# How to complete this task:
For the material that follows, list every line containing the word "wtitle".

<<<<

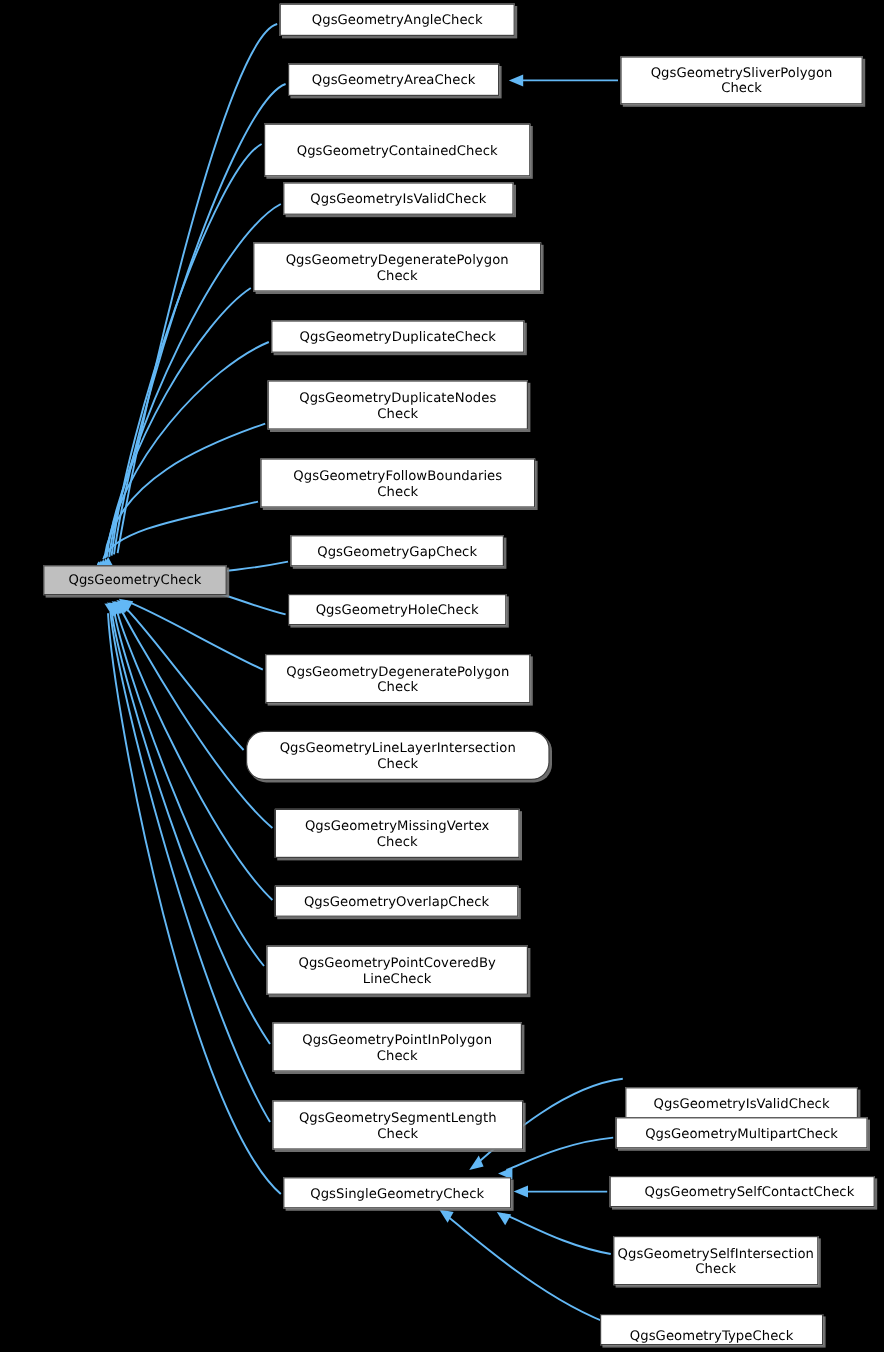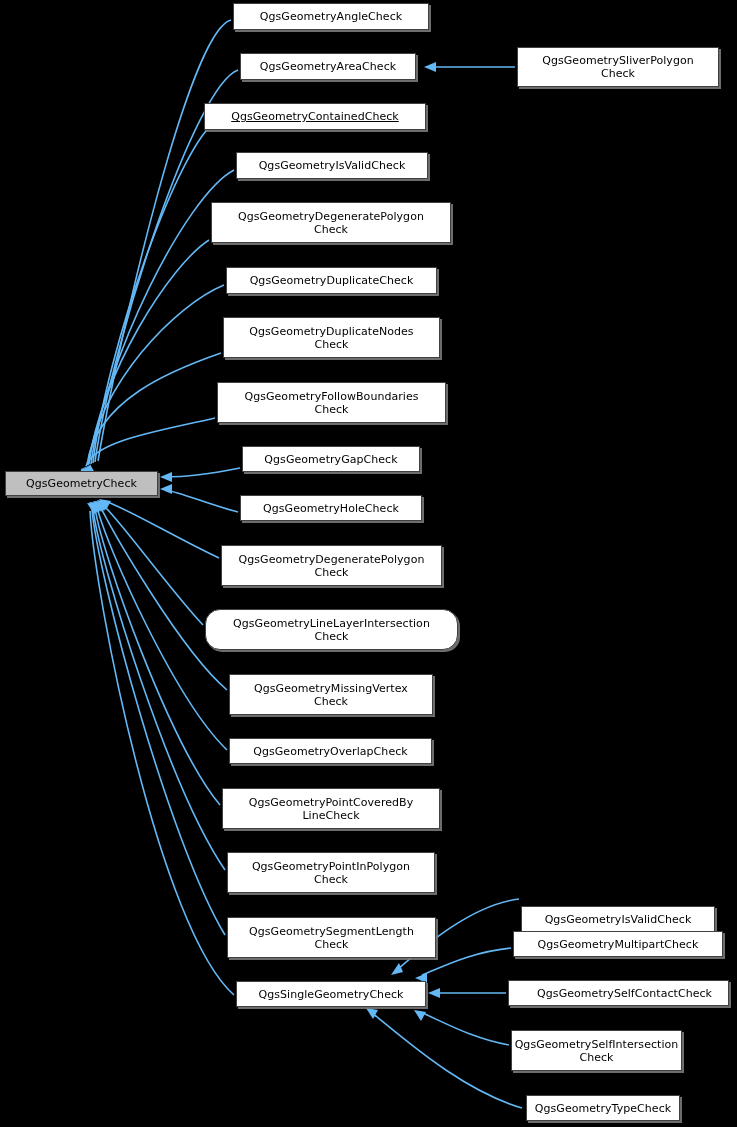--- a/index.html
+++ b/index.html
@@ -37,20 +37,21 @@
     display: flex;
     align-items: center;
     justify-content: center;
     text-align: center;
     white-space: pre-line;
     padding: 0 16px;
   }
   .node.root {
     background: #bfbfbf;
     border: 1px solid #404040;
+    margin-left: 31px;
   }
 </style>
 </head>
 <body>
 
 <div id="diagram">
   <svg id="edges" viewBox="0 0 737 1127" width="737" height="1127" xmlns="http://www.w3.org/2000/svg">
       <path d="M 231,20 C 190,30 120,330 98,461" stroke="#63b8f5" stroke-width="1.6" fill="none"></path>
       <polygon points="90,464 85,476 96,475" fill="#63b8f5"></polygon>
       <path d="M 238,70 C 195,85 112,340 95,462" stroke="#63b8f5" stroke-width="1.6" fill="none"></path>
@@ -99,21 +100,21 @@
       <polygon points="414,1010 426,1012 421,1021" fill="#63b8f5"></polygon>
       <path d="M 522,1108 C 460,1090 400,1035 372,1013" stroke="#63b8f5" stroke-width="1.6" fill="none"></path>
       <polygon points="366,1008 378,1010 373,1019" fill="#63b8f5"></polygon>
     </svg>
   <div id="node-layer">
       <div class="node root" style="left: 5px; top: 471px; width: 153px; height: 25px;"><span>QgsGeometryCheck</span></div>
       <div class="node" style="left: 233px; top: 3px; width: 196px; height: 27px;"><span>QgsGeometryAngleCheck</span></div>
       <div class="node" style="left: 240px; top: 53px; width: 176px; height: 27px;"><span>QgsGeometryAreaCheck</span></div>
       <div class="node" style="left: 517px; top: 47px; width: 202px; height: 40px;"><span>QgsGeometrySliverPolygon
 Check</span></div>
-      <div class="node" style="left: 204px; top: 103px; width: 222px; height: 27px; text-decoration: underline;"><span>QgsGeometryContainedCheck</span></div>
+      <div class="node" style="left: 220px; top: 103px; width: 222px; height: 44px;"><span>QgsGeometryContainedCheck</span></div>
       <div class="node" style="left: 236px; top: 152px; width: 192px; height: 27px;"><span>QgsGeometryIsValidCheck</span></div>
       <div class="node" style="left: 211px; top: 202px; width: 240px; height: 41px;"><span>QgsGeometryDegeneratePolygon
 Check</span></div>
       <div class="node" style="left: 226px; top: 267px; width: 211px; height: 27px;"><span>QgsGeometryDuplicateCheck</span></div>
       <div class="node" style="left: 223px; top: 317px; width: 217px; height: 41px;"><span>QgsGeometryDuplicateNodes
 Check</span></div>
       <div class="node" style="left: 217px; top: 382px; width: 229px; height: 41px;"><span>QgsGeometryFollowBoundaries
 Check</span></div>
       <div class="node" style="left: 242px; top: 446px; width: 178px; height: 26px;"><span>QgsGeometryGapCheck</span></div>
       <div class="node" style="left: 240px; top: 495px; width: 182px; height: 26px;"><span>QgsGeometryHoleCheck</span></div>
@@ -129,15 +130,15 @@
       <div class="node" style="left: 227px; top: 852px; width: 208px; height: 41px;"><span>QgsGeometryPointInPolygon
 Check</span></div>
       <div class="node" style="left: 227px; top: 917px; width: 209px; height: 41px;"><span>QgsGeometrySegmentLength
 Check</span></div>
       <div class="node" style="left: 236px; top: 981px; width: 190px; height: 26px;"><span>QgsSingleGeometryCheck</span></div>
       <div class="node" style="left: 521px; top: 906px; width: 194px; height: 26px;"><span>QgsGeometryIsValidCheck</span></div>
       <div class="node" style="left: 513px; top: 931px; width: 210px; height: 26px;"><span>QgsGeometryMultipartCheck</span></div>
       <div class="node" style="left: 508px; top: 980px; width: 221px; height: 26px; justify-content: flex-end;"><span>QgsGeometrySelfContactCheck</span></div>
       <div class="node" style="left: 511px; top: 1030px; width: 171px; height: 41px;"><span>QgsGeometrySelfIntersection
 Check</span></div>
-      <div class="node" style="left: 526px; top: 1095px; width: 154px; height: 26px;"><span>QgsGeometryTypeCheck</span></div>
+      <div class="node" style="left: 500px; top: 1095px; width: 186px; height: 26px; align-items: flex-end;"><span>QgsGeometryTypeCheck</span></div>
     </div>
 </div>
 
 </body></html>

>>>>
<<<<

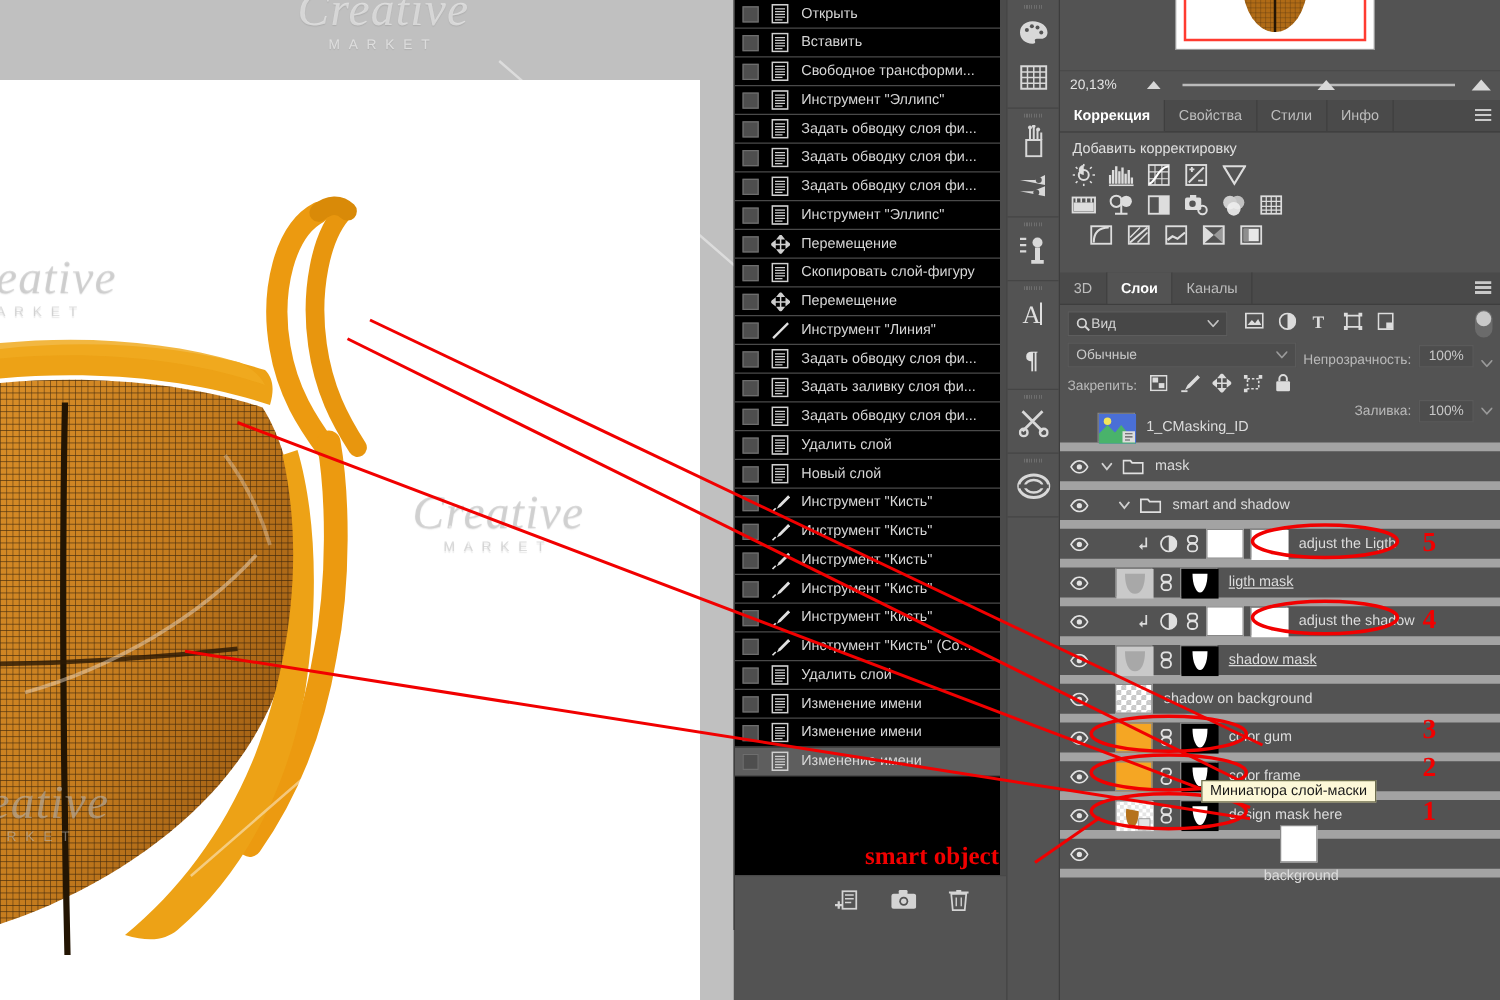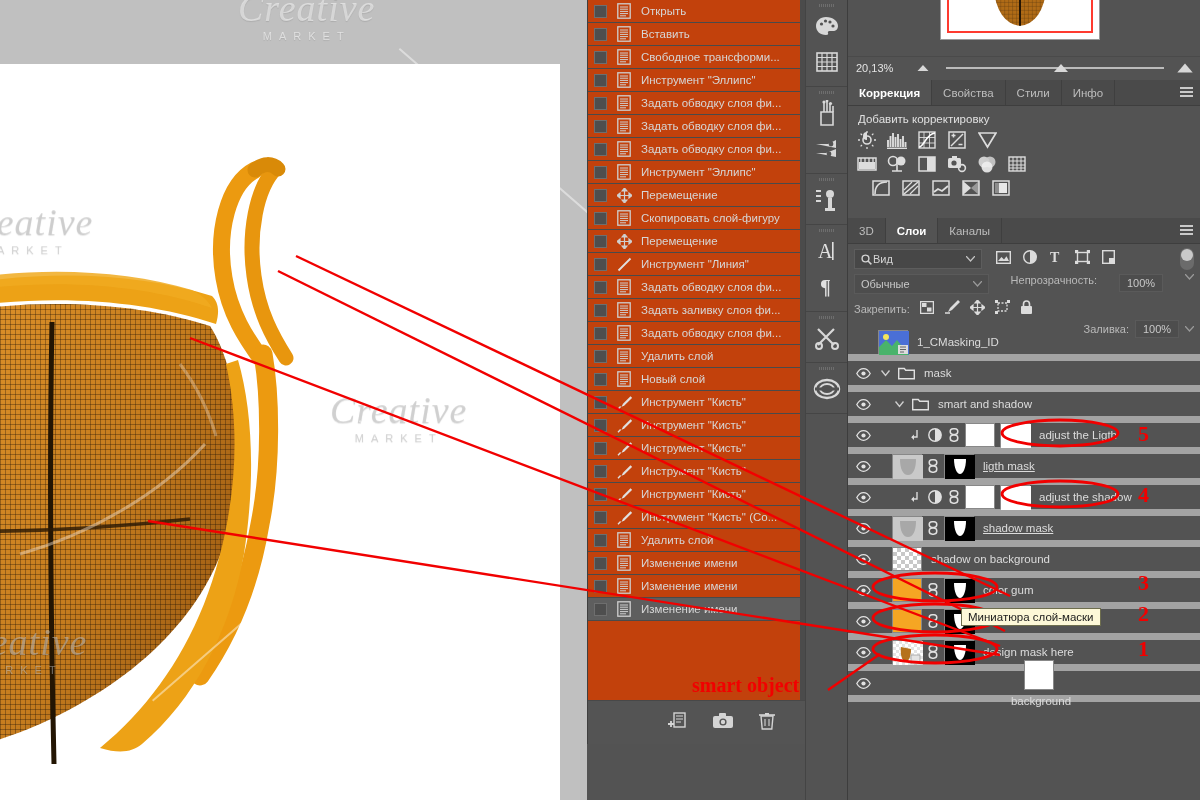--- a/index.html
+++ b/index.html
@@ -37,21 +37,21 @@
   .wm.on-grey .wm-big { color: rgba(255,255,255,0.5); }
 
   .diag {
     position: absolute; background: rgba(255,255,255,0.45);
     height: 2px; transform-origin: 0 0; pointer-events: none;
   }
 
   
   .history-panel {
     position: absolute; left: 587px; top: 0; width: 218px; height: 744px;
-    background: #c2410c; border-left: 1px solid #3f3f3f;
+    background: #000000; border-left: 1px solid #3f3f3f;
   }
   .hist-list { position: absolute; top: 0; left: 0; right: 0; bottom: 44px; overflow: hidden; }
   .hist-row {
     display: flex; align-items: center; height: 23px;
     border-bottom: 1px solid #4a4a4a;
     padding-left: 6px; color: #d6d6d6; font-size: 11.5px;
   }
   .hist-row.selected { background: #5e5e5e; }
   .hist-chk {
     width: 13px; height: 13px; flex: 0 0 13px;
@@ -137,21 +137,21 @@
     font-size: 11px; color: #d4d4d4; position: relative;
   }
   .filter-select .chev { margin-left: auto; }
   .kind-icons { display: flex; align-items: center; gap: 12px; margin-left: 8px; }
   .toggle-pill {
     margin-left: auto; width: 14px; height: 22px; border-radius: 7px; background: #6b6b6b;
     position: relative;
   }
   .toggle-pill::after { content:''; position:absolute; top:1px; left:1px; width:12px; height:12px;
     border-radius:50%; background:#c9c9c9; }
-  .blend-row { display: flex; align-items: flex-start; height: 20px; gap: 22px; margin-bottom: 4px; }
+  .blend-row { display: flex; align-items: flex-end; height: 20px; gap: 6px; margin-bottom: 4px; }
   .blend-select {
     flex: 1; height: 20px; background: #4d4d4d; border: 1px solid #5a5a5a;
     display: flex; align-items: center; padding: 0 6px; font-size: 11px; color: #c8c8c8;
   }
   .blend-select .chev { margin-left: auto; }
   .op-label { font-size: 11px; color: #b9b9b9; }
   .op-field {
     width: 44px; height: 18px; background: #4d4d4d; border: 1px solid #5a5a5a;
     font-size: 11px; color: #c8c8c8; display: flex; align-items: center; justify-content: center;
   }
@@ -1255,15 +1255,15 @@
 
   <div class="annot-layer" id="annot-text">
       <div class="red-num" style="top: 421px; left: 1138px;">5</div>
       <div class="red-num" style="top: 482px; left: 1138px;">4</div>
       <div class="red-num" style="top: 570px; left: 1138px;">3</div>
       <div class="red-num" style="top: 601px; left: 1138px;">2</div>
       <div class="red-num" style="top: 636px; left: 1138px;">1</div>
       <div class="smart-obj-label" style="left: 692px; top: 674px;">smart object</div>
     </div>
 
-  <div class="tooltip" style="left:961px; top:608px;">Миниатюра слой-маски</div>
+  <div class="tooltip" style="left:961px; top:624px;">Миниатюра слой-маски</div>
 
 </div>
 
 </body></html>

>>>>
<<<<

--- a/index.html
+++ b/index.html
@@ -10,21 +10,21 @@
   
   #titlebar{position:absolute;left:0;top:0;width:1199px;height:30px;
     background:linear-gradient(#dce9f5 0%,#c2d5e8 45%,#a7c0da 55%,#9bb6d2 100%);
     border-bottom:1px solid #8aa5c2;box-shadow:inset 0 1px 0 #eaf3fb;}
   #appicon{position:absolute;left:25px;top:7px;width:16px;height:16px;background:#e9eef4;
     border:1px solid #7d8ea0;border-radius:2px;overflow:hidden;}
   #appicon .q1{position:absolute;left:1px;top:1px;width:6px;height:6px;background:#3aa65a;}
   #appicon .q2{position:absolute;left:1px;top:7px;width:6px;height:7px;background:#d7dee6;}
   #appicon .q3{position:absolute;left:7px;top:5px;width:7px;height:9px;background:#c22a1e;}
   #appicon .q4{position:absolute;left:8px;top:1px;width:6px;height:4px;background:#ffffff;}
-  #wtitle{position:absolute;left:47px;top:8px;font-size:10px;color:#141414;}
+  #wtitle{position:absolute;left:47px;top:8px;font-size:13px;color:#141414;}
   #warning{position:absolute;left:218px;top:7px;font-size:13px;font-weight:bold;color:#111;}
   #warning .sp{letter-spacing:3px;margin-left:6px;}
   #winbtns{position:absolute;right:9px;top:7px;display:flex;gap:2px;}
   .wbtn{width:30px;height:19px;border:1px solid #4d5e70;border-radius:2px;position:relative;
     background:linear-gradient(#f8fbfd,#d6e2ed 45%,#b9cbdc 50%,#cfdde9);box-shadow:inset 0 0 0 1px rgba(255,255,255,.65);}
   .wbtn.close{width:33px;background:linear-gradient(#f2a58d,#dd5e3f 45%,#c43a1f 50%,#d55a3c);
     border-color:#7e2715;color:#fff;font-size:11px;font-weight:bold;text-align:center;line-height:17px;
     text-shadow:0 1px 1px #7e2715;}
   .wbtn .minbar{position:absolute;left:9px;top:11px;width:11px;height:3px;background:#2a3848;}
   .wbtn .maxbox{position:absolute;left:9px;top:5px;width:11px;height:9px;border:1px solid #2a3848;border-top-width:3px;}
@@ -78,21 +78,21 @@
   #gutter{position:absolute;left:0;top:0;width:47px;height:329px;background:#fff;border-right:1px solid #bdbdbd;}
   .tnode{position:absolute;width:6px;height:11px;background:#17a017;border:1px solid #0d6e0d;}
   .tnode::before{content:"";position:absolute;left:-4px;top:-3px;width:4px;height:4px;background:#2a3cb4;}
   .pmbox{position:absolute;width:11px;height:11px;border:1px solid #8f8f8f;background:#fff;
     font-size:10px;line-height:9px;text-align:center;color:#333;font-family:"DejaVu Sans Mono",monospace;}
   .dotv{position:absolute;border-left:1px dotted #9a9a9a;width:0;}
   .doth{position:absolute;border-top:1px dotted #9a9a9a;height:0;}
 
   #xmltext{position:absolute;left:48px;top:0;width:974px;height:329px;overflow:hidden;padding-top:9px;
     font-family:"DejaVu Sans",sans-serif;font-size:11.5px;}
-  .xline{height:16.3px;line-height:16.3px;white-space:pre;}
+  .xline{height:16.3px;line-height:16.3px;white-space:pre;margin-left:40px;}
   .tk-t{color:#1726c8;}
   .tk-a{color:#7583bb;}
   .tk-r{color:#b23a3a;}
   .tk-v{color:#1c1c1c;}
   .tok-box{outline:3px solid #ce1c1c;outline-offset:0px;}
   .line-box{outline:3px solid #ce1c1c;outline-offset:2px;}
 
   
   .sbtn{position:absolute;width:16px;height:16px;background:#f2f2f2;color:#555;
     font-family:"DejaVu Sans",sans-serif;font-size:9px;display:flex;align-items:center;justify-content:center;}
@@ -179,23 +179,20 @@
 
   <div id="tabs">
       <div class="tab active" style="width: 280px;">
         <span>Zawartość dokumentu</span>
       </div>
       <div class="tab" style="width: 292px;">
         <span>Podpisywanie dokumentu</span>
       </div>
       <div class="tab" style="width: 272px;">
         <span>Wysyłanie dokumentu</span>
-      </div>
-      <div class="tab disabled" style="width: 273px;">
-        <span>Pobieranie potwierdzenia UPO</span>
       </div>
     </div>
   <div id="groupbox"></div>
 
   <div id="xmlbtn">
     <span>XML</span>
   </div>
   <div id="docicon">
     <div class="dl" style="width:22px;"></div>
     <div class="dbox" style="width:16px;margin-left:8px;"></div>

>>>>

# Answer to this exercise:
-  #wtitle{position:absolute;left:47px;top:8px;font-size:10px;color:#141414;}
+  #wtitle{position:absolute;left:47px;top:8px;font-size:13px;color:#141414;}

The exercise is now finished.